> THE PROBLEM
Going down the listing below, print exactly each line from the one with "- Due to the" up to and including the one with "- The solution", and skip the rest.
Segment Open
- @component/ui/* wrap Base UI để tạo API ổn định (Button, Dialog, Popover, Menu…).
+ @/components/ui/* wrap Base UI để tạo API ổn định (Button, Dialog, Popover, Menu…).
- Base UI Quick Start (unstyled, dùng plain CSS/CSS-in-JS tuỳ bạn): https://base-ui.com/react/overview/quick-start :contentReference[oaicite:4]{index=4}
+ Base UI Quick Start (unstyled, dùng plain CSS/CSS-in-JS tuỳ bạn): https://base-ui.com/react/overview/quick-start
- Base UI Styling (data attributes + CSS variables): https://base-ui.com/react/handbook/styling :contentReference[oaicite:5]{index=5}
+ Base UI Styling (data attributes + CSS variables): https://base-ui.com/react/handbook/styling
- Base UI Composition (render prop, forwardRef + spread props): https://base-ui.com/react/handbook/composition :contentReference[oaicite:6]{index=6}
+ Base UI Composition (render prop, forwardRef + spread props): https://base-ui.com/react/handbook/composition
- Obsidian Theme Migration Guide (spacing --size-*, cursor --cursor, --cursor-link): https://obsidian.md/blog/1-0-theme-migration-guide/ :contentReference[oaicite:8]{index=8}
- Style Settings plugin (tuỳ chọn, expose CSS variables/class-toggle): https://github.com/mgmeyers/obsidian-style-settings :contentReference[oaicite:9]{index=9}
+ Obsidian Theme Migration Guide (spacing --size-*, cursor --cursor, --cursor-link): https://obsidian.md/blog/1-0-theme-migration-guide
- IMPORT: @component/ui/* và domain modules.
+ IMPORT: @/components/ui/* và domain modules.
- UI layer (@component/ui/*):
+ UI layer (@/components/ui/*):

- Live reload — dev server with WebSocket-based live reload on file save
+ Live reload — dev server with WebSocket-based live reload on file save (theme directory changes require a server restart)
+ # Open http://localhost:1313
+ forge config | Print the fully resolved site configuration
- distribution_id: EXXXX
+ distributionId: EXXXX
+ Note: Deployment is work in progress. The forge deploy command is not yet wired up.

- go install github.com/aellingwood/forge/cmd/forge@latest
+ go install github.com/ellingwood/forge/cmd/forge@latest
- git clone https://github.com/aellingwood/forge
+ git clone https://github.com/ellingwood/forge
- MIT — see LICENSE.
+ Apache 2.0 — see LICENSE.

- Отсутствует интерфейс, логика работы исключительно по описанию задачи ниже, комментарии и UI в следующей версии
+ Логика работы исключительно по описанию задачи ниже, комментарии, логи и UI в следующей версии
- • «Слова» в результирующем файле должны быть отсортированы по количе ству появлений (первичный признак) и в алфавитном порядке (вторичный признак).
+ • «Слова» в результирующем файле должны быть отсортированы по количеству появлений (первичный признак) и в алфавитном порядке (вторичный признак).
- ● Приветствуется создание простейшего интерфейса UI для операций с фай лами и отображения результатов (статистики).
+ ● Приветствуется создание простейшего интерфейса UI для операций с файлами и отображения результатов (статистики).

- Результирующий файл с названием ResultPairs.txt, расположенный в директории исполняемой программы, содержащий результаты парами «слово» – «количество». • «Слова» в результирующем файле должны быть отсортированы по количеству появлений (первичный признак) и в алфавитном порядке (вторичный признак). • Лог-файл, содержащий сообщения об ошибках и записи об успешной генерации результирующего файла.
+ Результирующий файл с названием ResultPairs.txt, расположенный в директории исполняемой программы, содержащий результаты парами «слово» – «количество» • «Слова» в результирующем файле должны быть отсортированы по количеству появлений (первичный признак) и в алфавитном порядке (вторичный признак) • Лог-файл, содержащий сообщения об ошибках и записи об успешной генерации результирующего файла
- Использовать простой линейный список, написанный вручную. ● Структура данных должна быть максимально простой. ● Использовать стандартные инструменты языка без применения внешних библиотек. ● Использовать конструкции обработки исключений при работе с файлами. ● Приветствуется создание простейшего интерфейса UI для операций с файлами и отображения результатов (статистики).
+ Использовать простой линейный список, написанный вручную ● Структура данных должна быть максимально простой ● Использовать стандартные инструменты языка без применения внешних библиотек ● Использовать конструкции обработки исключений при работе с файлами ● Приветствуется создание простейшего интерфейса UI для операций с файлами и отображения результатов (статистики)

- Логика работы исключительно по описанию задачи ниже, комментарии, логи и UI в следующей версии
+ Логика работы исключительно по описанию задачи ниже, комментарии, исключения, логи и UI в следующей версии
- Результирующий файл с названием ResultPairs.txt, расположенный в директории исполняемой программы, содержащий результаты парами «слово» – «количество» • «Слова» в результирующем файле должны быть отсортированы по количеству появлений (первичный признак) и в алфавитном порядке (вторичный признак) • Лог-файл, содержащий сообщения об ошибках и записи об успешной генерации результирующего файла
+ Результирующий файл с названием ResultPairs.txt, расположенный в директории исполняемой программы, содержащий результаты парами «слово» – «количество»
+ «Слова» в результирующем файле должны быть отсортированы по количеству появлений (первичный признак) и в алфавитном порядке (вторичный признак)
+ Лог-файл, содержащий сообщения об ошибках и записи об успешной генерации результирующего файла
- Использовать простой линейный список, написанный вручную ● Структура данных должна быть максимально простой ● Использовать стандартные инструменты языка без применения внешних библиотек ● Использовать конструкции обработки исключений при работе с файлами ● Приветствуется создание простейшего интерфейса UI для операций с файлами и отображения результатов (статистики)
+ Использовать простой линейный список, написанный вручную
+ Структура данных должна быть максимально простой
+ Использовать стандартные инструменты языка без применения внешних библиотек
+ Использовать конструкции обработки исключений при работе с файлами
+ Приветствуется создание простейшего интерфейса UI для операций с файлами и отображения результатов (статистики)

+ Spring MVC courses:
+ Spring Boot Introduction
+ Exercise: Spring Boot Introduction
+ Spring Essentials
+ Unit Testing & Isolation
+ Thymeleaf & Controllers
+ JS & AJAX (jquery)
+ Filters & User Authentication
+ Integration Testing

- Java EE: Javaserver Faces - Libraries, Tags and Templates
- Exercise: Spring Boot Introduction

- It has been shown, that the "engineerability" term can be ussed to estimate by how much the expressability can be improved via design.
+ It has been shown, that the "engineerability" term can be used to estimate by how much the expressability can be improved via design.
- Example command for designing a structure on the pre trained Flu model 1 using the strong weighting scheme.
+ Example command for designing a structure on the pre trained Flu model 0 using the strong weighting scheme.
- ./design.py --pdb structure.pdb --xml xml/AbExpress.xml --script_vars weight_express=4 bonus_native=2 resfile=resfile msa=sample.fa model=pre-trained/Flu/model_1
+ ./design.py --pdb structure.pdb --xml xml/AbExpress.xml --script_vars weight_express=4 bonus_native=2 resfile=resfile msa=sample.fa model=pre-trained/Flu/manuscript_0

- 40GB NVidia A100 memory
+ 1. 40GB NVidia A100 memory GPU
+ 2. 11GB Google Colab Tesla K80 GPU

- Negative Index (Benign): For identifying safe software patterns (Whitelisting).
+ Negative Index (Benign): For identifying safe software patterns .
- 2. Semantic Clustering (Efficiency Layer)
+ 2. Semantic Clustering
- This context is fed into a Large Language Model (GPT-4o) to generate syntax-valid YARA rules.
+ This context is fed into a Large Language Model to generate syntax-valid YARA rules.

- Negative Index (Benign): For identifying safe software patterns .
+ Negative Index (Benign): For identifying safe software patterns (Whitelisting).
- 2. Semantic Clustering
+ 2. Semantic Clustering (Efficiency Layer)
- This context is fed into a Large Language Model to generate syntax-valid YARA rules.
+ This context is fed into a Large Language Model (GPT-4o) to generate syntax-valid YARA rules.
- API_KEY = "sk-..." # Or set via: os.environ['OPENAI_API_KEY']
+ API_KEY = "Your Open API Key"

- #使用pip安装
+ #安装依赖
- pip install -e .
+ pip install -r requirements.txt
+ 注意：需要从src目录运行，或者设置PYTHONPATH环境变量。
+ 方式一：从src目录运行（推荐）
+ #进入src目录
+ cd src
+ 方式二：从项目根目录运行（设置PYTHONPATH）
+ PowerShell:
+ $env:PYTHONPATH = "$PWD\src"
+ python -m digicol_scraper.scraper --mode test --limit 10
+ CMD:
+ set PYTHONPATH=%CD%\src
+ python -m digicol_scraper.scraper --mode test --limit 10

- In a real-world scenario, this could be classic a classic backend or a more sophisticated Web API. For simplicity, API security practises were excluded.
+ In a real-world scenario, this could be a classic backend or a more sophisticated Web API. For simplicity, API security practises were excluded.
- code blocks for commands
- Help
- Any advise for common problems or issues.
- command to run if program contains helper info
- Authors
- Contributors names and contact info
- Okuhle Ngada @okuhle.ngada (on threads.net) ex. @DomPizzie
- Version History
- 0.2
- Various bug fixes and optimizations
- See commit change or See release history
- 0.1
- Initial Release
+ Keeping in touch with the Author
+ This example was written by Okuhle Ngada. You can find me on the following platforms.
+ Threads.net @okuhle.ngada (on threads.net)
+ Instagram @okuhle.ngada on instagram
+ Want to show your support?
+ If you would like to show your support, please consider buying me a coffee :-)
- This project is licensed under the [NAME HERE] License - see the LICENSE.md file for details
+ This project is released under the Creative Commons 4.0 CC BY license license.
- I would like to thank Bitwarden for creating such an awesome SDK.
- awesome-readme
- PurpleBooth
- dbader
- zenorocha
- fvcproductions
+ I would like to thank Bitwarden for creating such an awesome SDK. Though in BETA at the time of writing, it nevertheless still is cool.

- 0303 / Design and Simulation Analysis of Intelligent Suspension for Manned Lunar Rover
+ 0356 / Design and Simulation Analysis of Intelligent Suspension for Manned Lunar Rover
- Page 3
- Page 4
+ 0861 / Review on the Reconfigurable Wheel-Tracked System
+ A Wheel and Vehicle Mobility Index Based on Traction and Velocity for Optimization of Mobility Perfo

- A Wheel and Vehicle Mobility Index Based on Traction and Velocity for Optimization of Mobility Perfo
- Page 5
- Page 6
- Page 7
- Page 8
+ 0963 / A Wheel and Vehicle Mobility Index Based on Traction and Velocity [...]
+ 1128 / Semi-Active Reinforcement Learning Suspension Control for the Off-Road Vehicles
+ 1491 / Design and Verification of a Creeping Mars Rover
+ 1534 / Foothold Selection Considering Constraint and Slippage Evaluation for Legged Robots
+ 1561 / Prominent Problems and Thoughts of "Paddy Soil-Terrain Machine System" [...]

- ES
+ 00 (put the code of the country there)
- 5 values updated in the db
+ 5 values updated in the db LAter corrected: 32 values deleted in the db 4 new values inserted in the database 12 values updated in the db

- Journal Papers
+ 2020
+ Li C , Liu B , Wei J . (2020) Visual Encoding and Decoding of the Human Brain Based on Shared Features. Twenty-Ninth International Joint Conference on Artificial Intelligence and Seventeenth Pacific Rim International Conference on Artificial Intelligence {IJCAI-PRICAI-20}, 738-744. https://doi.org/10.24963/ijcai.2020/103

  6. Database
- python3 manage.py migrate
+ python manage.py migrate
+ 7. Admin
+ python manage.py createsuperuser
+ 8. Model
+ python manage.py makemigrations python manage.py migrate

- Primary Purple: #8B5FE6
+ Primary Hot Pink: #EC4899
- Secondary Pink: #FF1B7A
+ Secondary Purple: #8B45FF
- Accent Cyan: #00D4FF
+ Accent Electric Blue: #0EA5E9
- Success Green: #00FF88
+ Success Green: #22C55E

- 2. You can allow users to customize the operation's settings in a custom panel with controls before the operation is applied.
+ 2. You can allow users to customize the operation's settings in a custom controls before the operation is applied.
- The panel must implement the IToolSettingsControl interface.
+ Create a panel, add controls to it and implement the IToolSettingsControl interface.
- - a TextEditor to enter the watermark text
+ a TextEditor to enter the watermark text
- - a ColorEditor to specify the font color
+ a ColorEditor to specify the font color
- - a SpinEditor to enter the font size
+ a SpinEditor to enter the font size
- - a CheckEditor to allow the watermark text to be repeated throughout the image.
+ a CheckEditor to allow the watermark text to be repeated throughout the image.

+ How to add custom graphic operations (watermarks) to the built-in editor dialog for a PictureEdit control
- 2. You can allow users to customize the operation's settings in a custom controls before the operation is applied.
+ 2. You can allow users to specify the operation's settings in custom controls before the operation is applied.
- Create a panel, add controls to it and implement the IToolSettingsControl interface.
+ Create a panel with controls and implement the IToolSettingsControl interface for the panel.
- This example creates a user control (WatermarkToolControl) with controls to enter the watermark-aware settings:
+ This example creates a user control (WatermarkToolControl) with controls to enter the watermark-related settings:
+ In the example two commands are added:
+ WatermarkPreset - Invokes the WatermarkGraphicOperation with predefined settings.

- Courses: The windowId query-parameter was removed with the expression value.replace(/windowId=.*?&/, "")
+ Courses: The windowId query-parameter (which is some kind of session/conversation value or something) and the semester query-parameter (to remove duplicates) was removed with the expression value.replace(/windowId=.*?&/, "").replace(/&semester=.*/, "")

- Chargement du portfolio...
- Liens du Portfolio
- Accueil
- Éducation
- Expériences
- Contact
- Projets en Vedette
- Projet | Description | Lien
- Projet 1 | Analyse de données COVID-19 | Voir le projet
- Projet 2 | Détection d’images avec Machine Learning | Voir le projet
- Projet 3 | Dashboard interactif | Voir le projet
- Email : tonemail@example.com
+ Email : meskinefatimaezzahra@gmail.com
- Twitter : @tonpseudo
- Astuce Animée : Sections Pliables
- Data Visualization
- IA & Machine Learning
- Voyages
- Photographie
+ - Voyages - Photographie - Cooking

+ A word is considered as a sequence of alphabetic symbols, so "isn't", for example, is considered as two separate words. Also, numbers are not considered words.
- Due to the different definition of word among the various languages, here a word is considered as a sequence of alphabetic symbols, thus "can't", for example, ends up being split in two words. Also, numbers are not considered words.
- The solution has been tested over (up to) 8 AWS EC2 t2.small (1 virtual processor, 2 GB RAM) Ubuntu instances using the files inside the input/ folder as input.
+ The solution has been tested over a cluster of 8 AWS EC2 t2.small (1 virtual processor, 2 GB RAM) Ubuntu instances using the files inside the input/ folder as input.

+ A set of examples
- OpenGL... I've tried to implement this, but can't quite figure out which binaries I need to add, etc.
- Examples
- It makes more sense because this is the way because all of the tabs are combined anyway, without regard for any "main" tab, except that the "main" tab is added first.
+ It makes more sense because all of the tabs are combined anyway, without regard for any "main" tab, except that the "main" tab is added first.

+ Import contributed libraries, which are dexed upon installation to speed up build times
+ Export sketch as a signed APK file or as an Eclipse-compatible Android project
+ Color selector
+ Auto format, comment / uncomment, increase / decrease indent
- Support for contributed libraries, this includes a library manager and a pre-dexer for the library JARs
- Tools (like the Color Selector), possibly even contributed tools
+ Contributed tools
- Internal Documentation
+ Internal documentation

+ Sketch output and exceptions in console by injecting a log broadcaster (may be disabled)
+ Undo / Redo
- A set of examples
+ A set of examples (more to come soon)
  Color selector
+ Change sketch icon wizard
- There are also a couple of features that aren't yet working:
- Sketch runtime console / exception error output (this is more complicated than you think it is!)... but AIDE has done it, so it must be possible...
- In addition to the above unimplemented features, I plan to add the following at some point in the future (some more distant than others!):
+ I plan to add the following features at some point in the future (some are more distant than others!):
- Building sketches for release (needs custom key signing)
Segment Closed
> FINISHED EXERCISE
- Due to the different definition of word among the various languages, here a word is considered as a sequence of alphabetic symbols, thus "can't", for example, ends up being split in two words. Also, numbers are not considered words.
- The solution has been tested over (up to) 8 AWS EC2 t2.small (1 virtual processor, 2 GB RAM) Ubuntu instances using the files inside the input/ folder as input.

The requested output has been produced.